How to create new voice styles + voice cloning support?
Hi team,
I'm exploring Supertonic TTS and I saw the voice_styles/*.json files (example: F1.json). I want to create my own custom voice style for a new voice profile.
How can we generate a new voice-style JSON?
Is there a documented format or schema?
Are these styles tied to a specific embedding space inside the model?
Can external users add/register new styles without retraining the model?
Does the open-source Supertonic model support voice cloning?
If yes, what is the recommended dataset + process?
If not, is cloning only available in Supertone Play/API?
Will fine-tuning or speaker adaptation be supported in future releases?
I want to build custom voices and custom styles for my project, so any guidance or examples would be greatly appreciated.
Thanks!
Thank you for your interest!
We're actively building a pipeline to let users incorporate their preferred voices into the open-source model, with the goal of releasing it before the end of the year.

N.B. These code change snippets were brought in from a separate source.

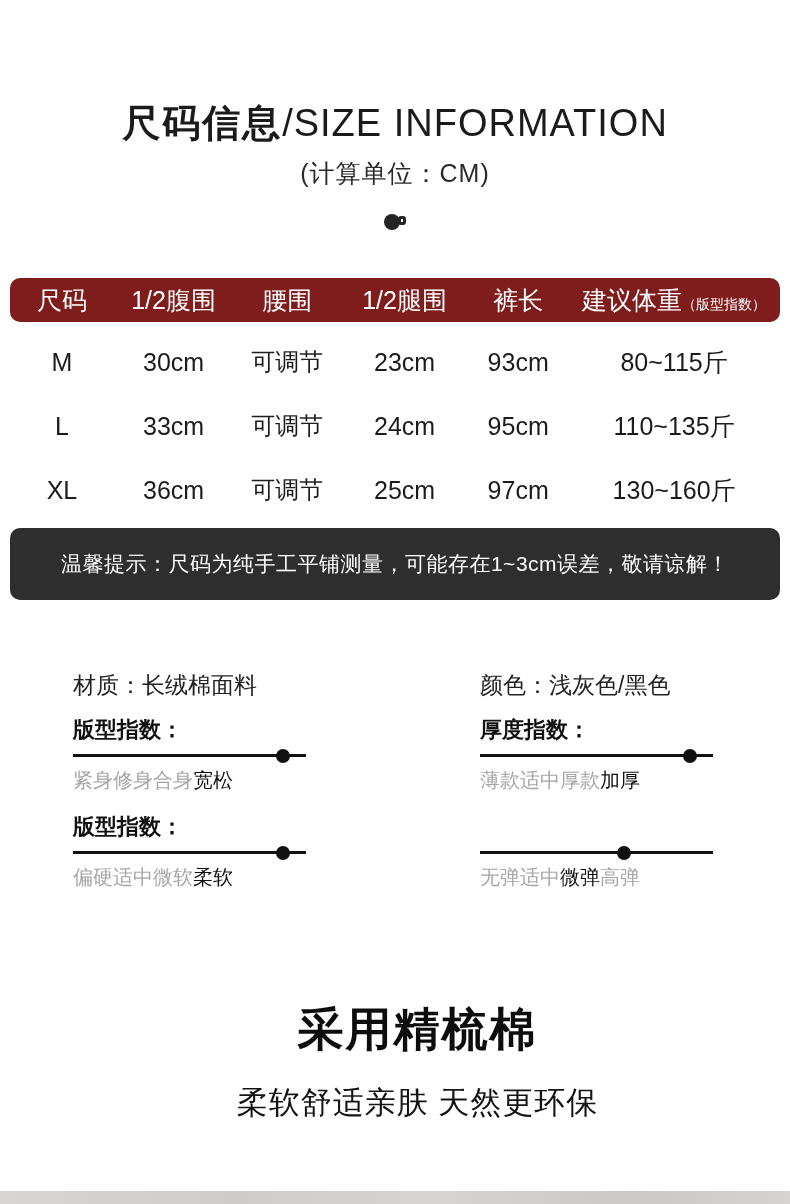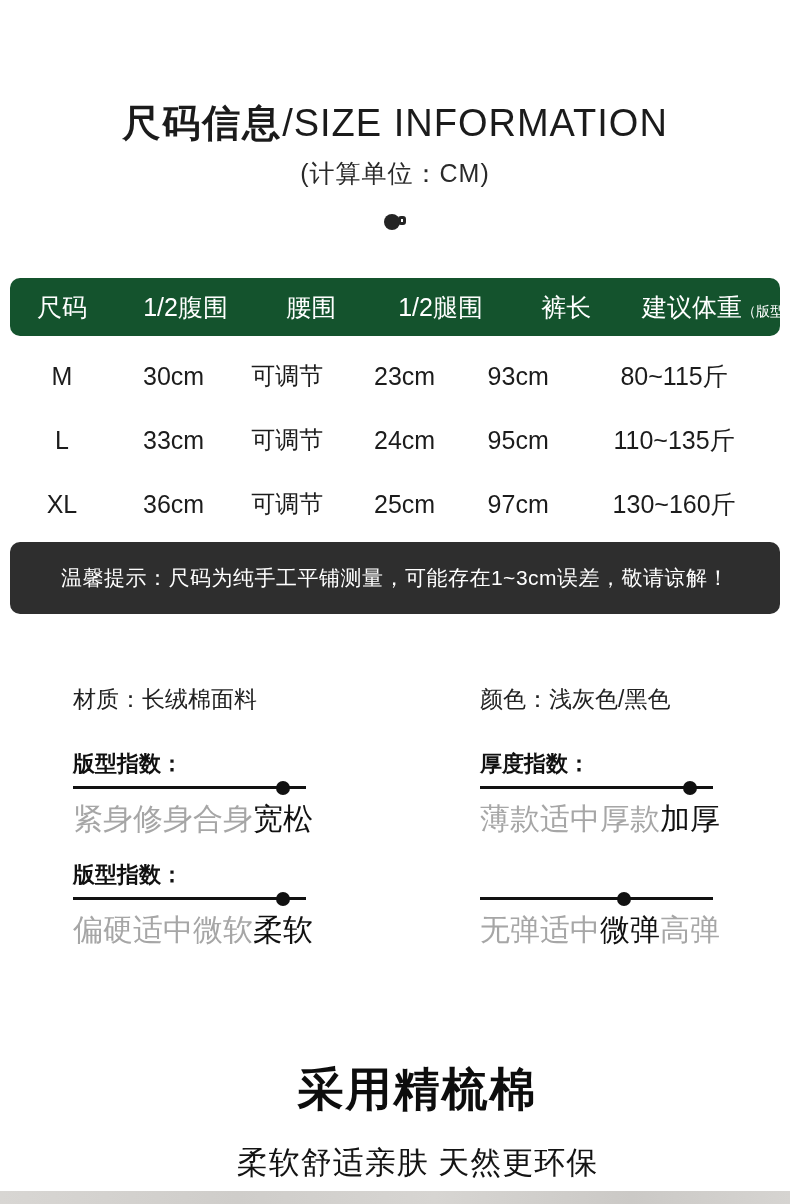--- a/index.html
+++ b/index.html
@@ -32,11 +32,10 @@
     align-items: center;
   }
   .thead {
-    background: #14532d;
+    background: #7f1d1d;
     border-radius: 10px;
-    height: 58px;
+    height: 44px;
     color: #ffffff;
-    gap: 12px;
   }
   .th { text-align: center; font-size: 25px; font-weight: 500; white-space: nowrap; }
   .th .note { font-size: 14px; font-weight: 400; }

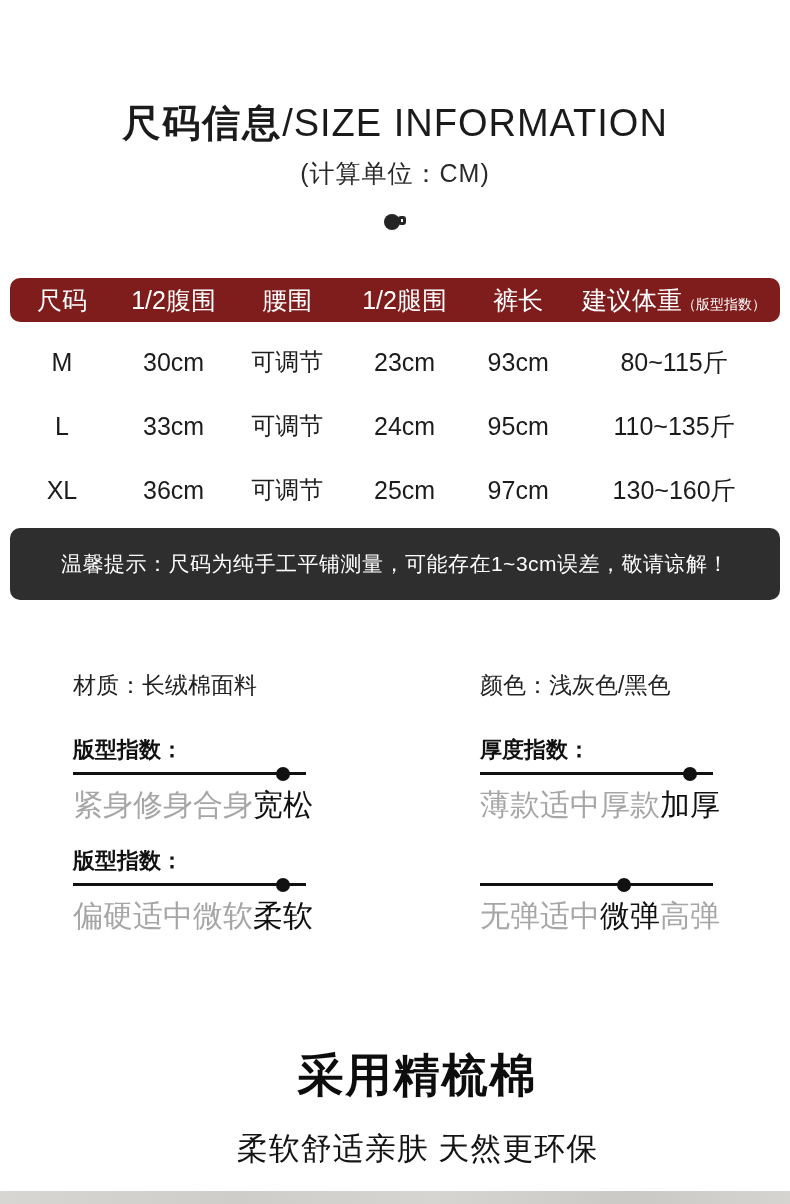--- a/index.html
+++ b/index.html
@@ -60,7 +60,7 @@
   .attr-right { padding-left: 75px; }
 
   
-  .indices { display: grid; grid-template-columns: 405px 1fr; margin-top: 34px; row-gap: 20px; }
+  .indices { display: grid; grid-template-columns: 405px 1fr; margin-top: 16px; row-gap: 20px; font-family: Liberation Mono, monospace; }
   .index-block.left { padding-left: 73px; }
   .index-block.right { padding-left: 75px; }
   .index-title { font-size: 22px; font-weight: 700; color: #111; height: 34px; line-height: 30px; }

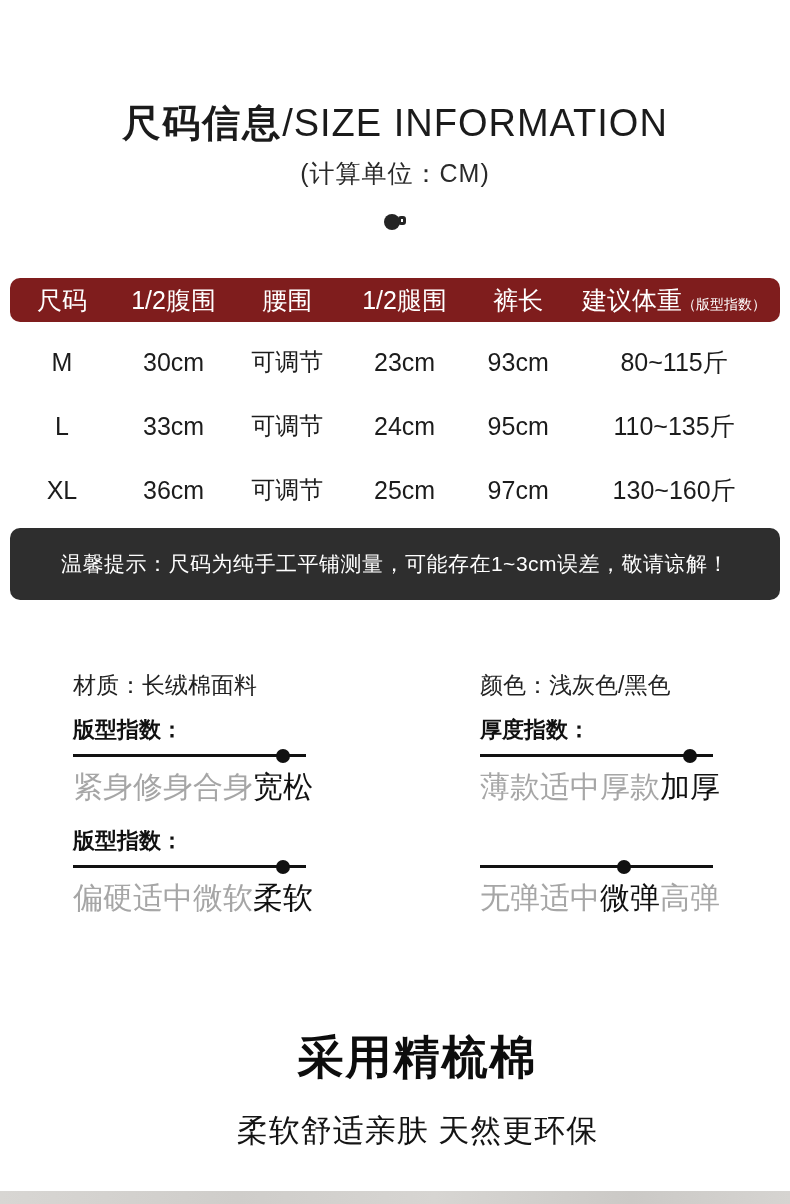--- a/index.html
+++ b/index.html
@@ -71,7 +71,7 @@
     background: #111;
     transform: translate(-50%, -50%);
   }
-  .labels { display: flex; justify-content: space-between; width: 240px; margin-top: 10px; font-size: 30px; color: #a6a6a6; }
+  .labels { display: flex; justify-content: flex-start; width: 240px; margin-top: 10px; font-size: 20px; color: #a6a6a6; }
   .labels .on { color: #111; font-weight: 500; }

Supertone Play/API offer high-quality voice cloning. However, they do not generate the JSON files required for use with the open-source model.
Thank you so much for the clarification!
That’s great to hear a user-friendly pipeline for adding custom voices to the open-source model will be incredibly valuable, and I’m looking forward to the release later this year.
I appreciate the transparency and the progress you’re making. The open-source community will definitely benefit from this upcoming feature. Looking forward to updates!